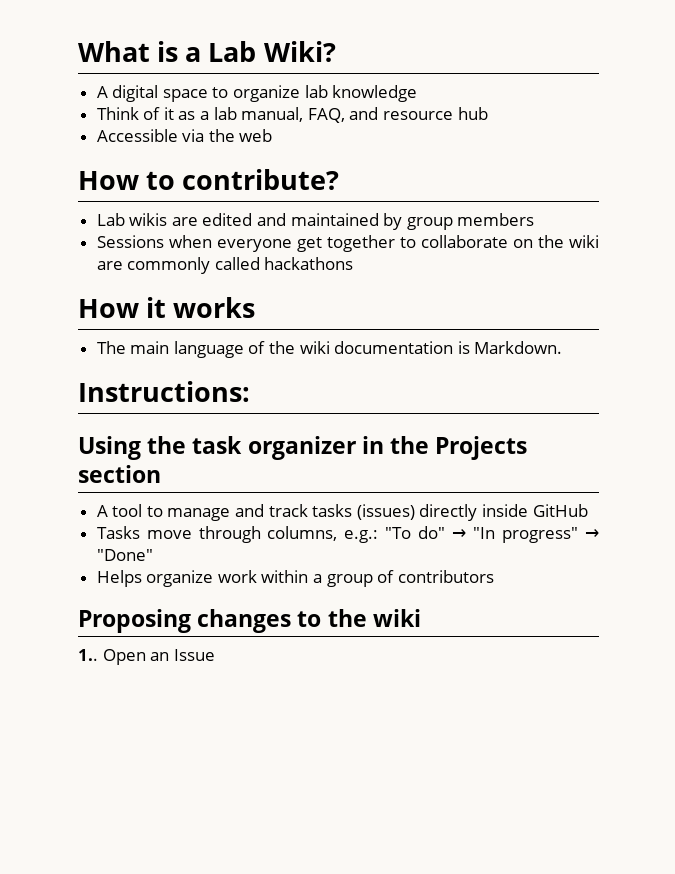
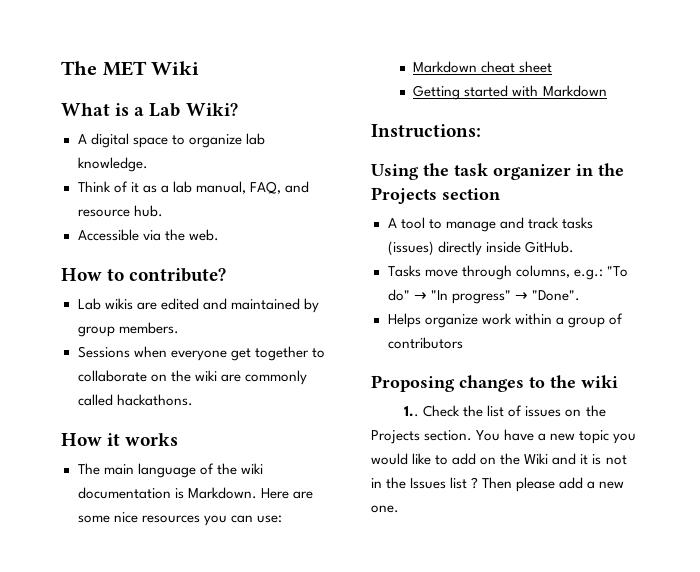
+ The MET Wiki
- A digital space to organize lab knowledge
+ A digital space to organize lab knowledge.
- Think of it as a lab manual, FAQ, and resource hub
+ Think of it as a lab manual, FAQ, and resource hub.
- Accessible via the web
+ Accessible via the web.
- Lab wikis are edited and maintained by group members
+ Lab wikis are edited and maintained by group members.
- Sessions when everyone get together to collaborate on the wiki are commonly called hackathons
+ Sessions when everyone get together to collaborate on the wiki are commonly called hackathons.
+ Here are some nice resources you can use:
+ Markdown cheat sheet
+ Getting started with Markdown
- A tool to manage and track tasks (issues) directly inside GitHub
+ A tool to manage and track tasks (issues) directly inside GitHub.
- Tasks move through columns, e.g.: "To do" → "In progress" → "Done"
+ Tasks move through columns, e.g.: "To do" → "In progress" → "Done".
- Open an Issue
+ Check the list of issues on the Projects section. You have a new topic you would like to add on the Wiki and it is not in the Issues list ? Then please add a new one.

________________

### [Work request]
From the line containing "- Think of it" through the last line of the records, output each line exactly and nothing more.

### [Solution to the problem]
- Think of it as a lab manual, FAQ, and resource hub
+ Think of it as a lab manual, FAQ, and resource hub.
- Accessible via the web
+ Accessible via the web.
- Lab wikis are edited and maintained by group members
+ Lab wikis are edited and maintained by group members.
- Sessions when everyone get together to collaborate on the wiki are commonly called hackathons
+ Sessions when everyone get together to collaborate on the wiki are commonly called hackathons.
+ Here are some nice resources you can use:
+ Markdown cheat sheet
+ Getting started with Markdown
- A tool to manage and track tasks (issues) directly inside GitHub
+ A tool to manage and track tasks (issues) directly inside GitHub.
- Tasks move through columns, e.g.: "To do" → "In progress" → "Done"
+ Tasks move through columns, e.g.: "To do" → "In progress" → "Done".
- Open an Issue
+ Check the list of issues on the Projects section. You have a new topic you would like to add on the Wiki and it is not in the Issues list ? Then please add a new one.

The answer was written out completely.